While it did not actually take 1,001 nights to finish this book, it did take a good chunk of time, so I have many fond memories of hearing "Aladdin's Wonderful Lamp," “The Ebony Horse,” and other watered-down versions of stories from Arabian Nights throughout my childhood. Soon I’m going to revisit these stories as an adult, and I feel lucky to have the freedom to read a work that has influenced Voltaire, Neil Gaiman, Alfred Tennyson, Tolstoy, and countless others who have shaped the way we look at literature. Despite its massive importance to literary culture around the world, 1001 Nights has always been controversial, still being banned in not only small towns, but in whole countries. 
 
My Arabian Nights-inspired outfit is my go-to outfit for travel and for everyday fashion. It’s been with me from my hometown to France to Turkey to England and everywhere in between.
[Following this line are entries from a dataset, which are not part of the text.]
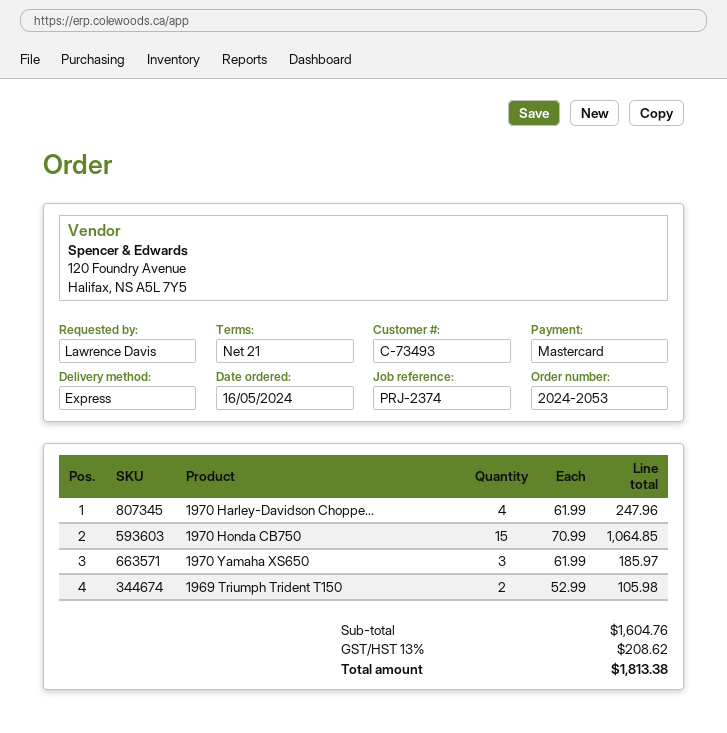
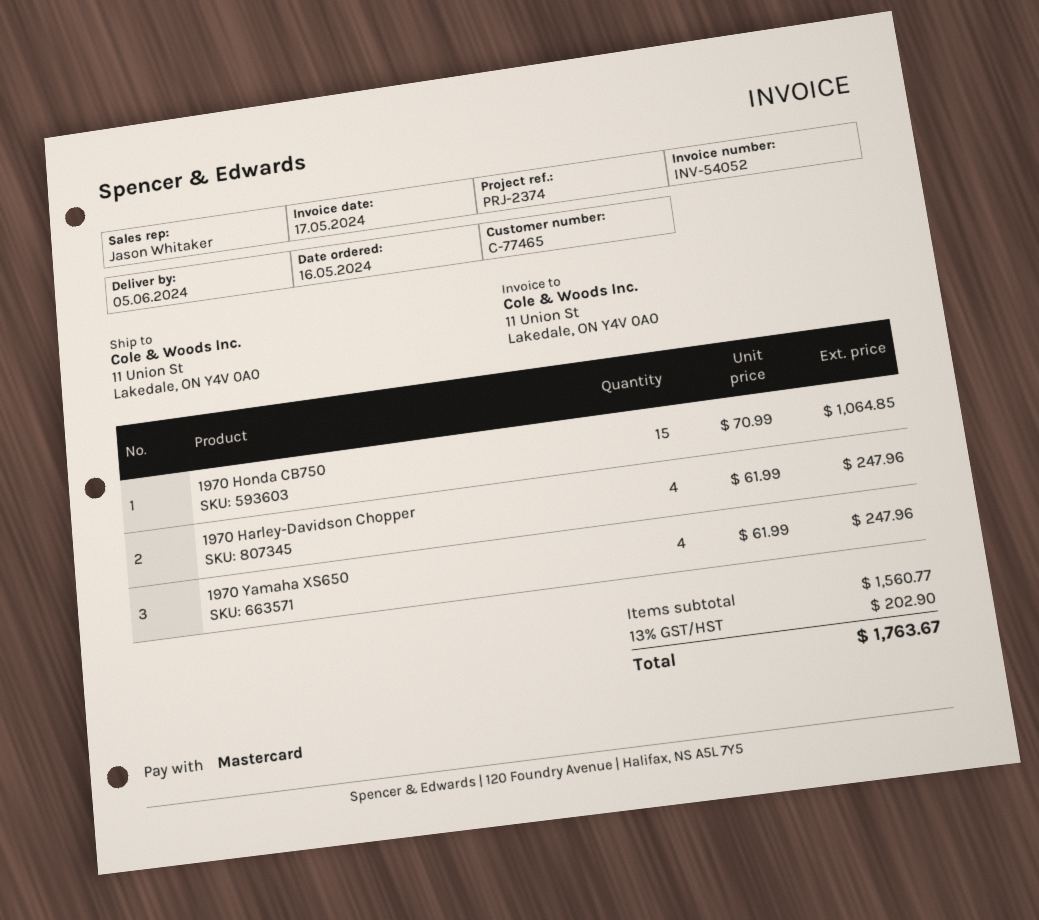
customer number: C-73493 -> C-77465
1970 Yamaha XS650: 3 x 61.99 = 185.97 -> 4 x 61.99 = 247.96
1969 Triumph Trident T150: 2 x 52.99 = 105.98 -> none
subtotal: 1604.76 -> 1560.77
tax: 13% = 208.62 -> 13% = 202.90
total: 1813.38 -> 1763.67

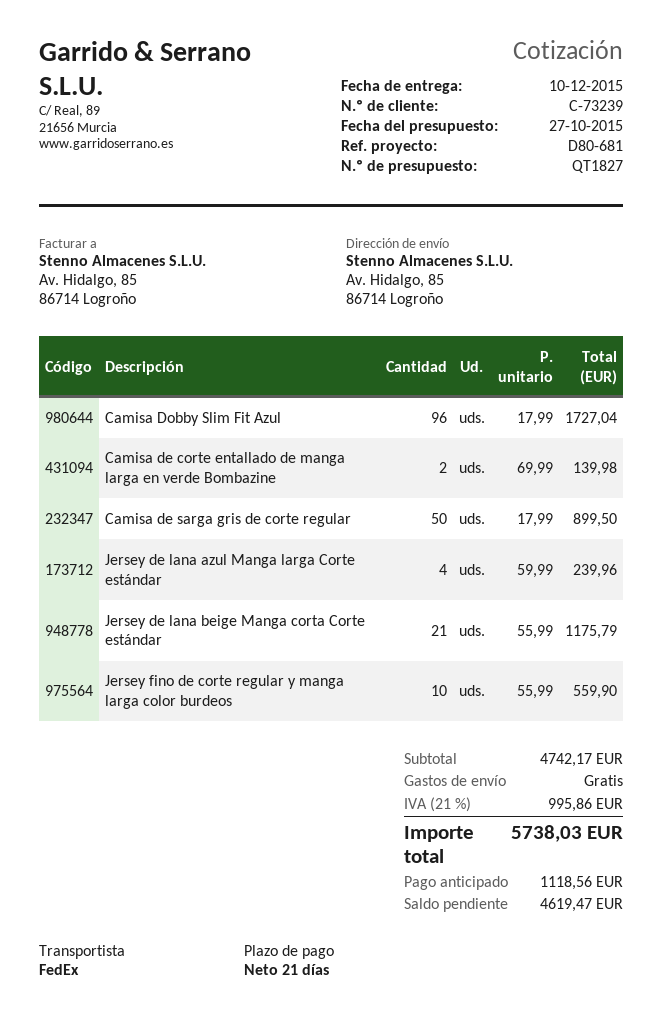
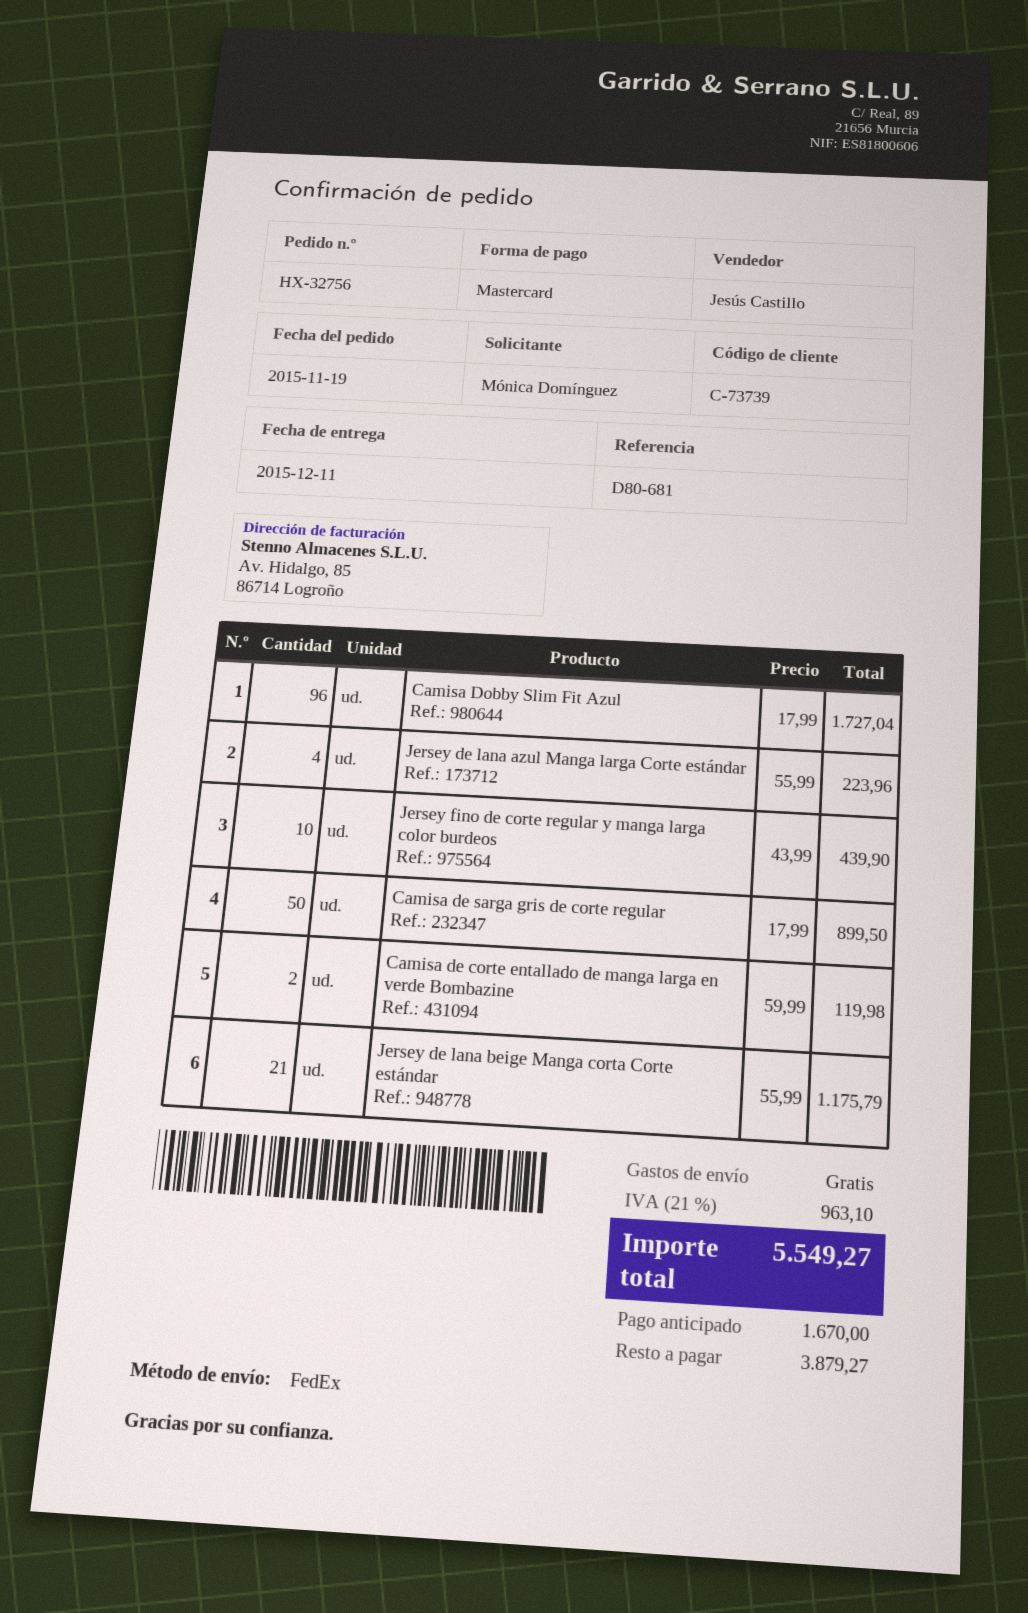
delivery date: 2015-12-10 -> 2015-12-11
customer number: C-73239 -> C-73739
Camisa de corte entallado de manga larga en verde Bombazine: 2 x 69.99 = 139.98 -> 2 x 59.99 = 119.98
Jersey de lana azul Manga larga Corte estándar: 4 x 59.99 = 239.96 -> 4 x 55.99 = 223.96
Jersey fino de corte regular y manga larga color burdeos: 10 x 55.99 = 559.90 -> 10 x 43.99 = 439.90
tax: 21% = 995.86 -> 21% = 963.10
total: 5738.03 -> 5549.27
deposit: 1118.56 -> 1670.00
balance: 4619.47 -> 3879.27

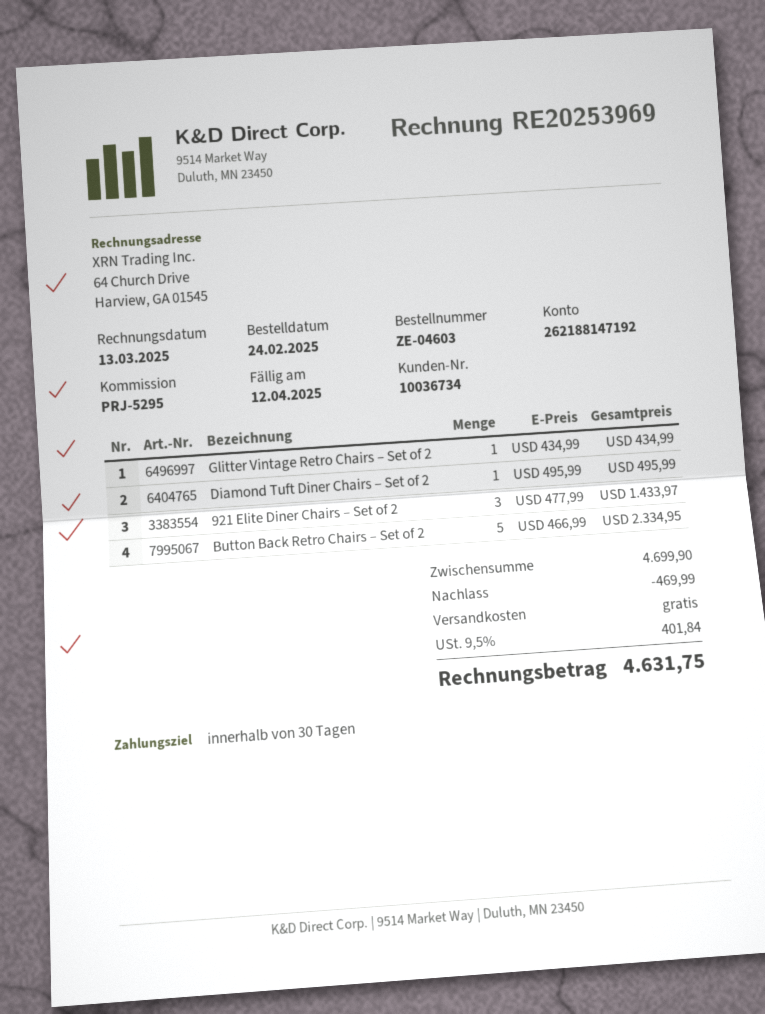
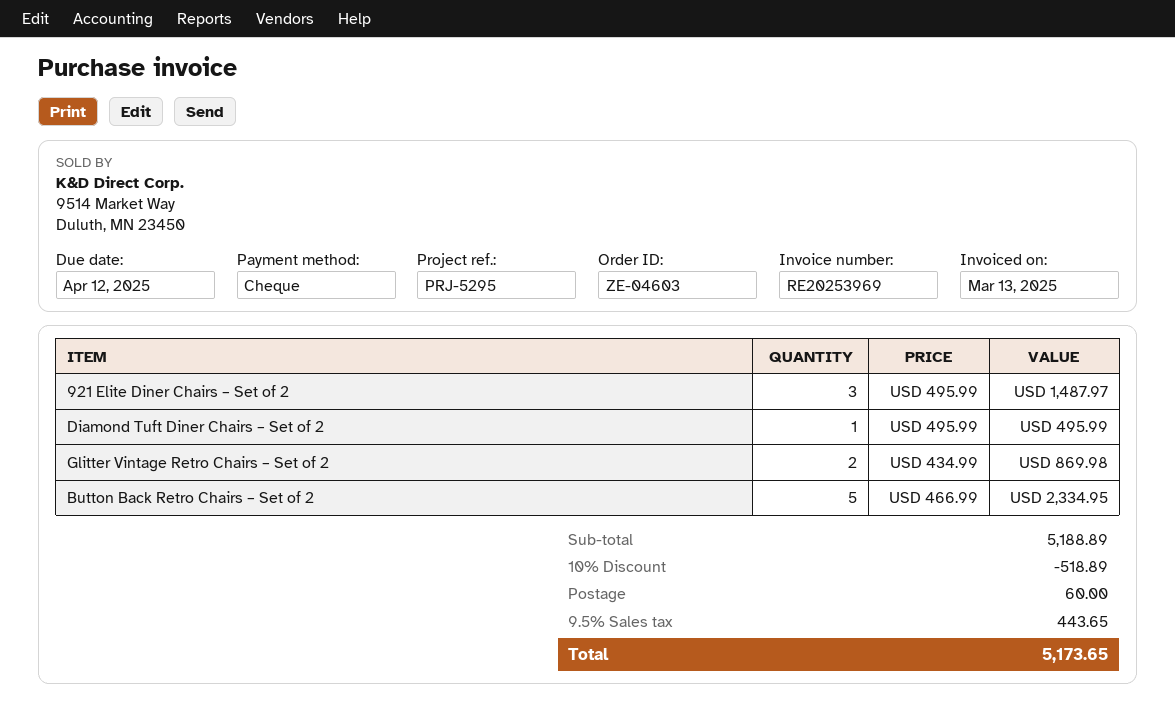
Glitter Vintage Retro Chairs – Set of 2: 1 x 434.99 = 434.99 -> 2 x 434.99 = 869.98
921 Elite Diner Chairs – Set of 2: 3 x 477.99 = 1433.97 -> 3 x 495.99 = 1487.97
subtotal: 4699.90 -> 5188.89
discount: 469.99 -> 518.89
shipping: 0.00 -> 60.00
tax: 9.5% = 401.84 -> 9.5% = 443.65
total: 4631.75 -> 5173.65

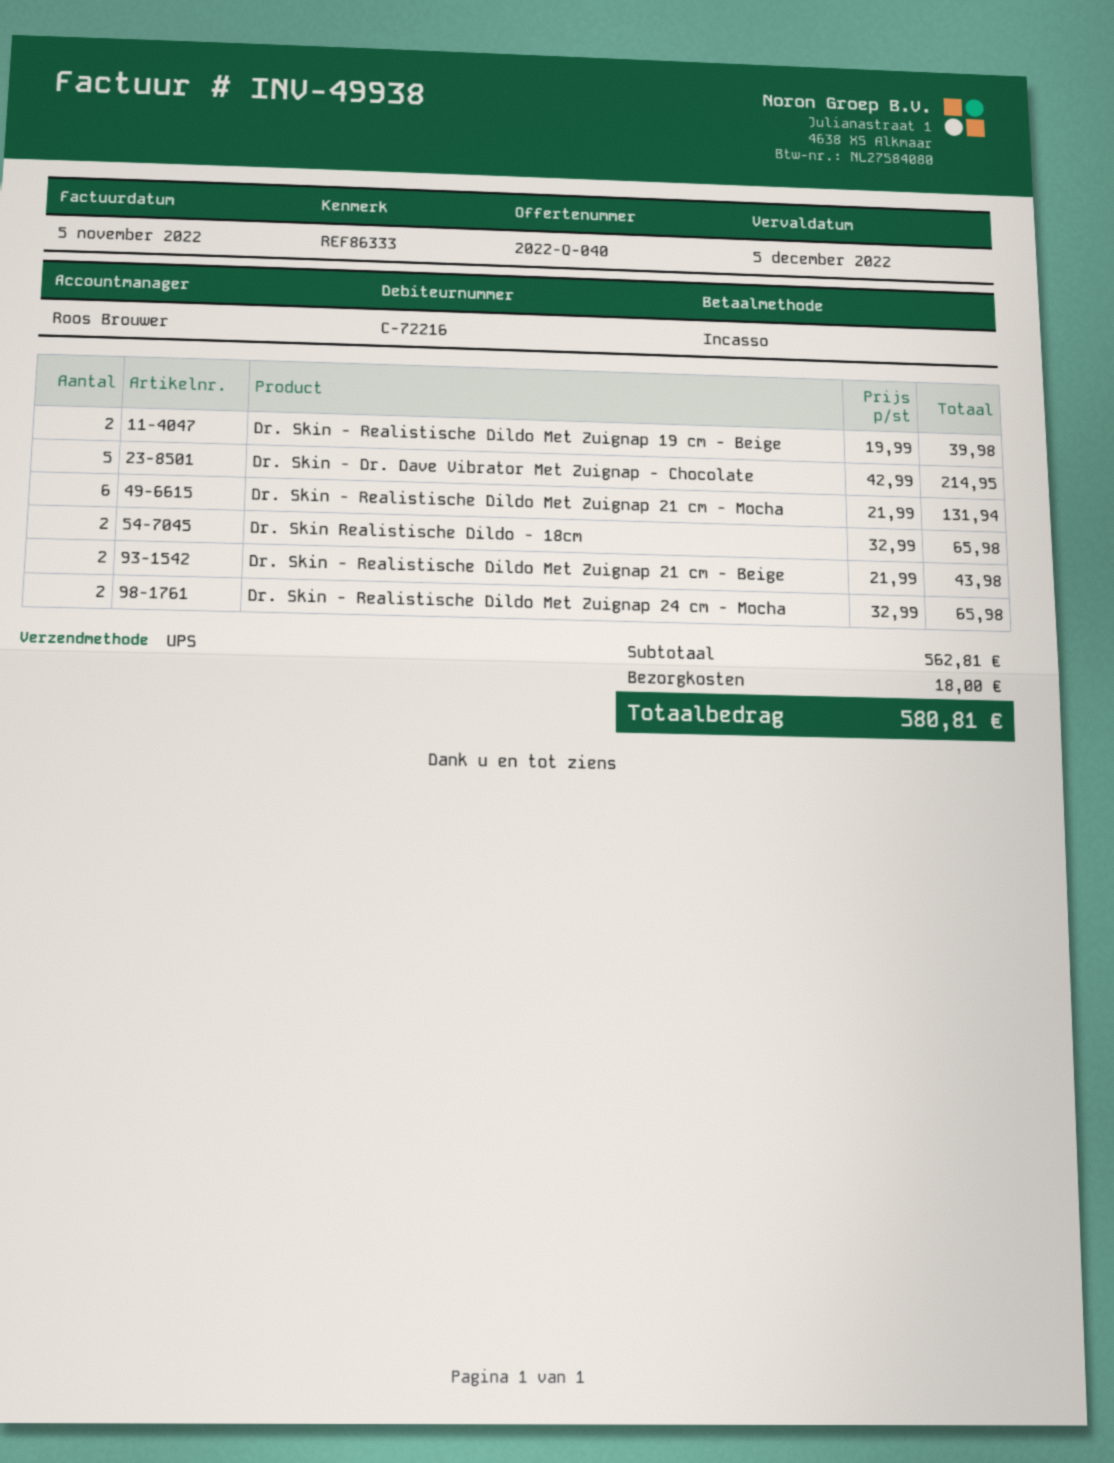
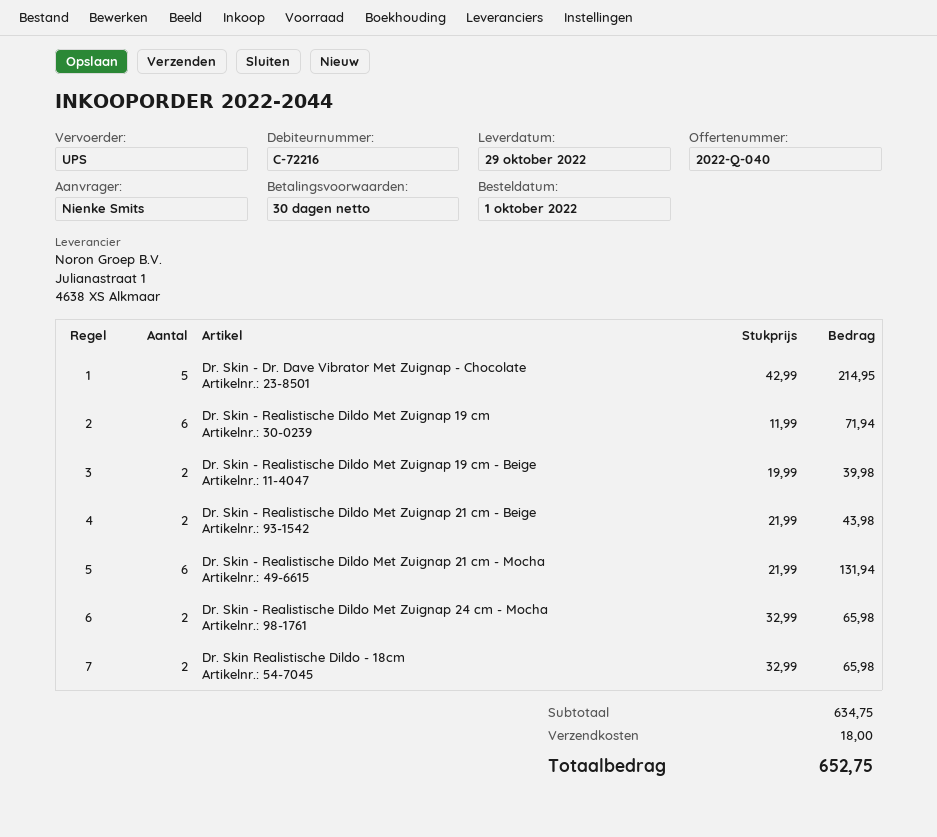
Dr. Skin - Realistische Dildo Met Zuignap 19 cm: none -> 6 x 11.99 = 71.94
subtotal: 562.81 -> 634.75
total: 580.81 -> 652.75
The top is from Lush Clothing (circa 2013), and the always comfortable maxi skirt is from a brand called Mono B. I bought both of these at a small boutique near my house (so small that it doesn’t have a website), but some similar alternatives can be found here, here, here, and here.
 
 
Sunday - The Perks of Being a Wallflower by Stephen Chbosky: As we all know, the 90s are coming back with a vengeance. Or the early 2000s are, and people like me who are slightly too young to know better are confused and melding the two in our minds. I’m honestly not sure. Either way, Stephen Chobsky’s modern classic about American teens in the late 90s experienced a major popularity boost partly due to a movie that came out in 2012 starring the always gorgeous Emma Watson, Logan Lerman, and Ezra Miller.
 
The novel is basically the Catcher in the Rye of the 21st century (even though it was technically published in the last year of the 20th century), and has been banned across America for depicting drug use, homosexuality, promiscuity, and other things that teenagers have almost definitely heard of prior to having this book as assigned reading.
 
My Perks outfit takes an almost too literal approach with the full midi skirt’s floral print (which was from the Goodwill, but similar styles can be found here and here) and my “I Swear Guys, It’s Coming Back In Style Soon” scrunchie. Paired with a red bralette (that I found last year, so an alternate style can be found here) from Urban Outfitters, I think it’s an appropriate modernization of an outfit that Emma Watson Sam would have appreciated.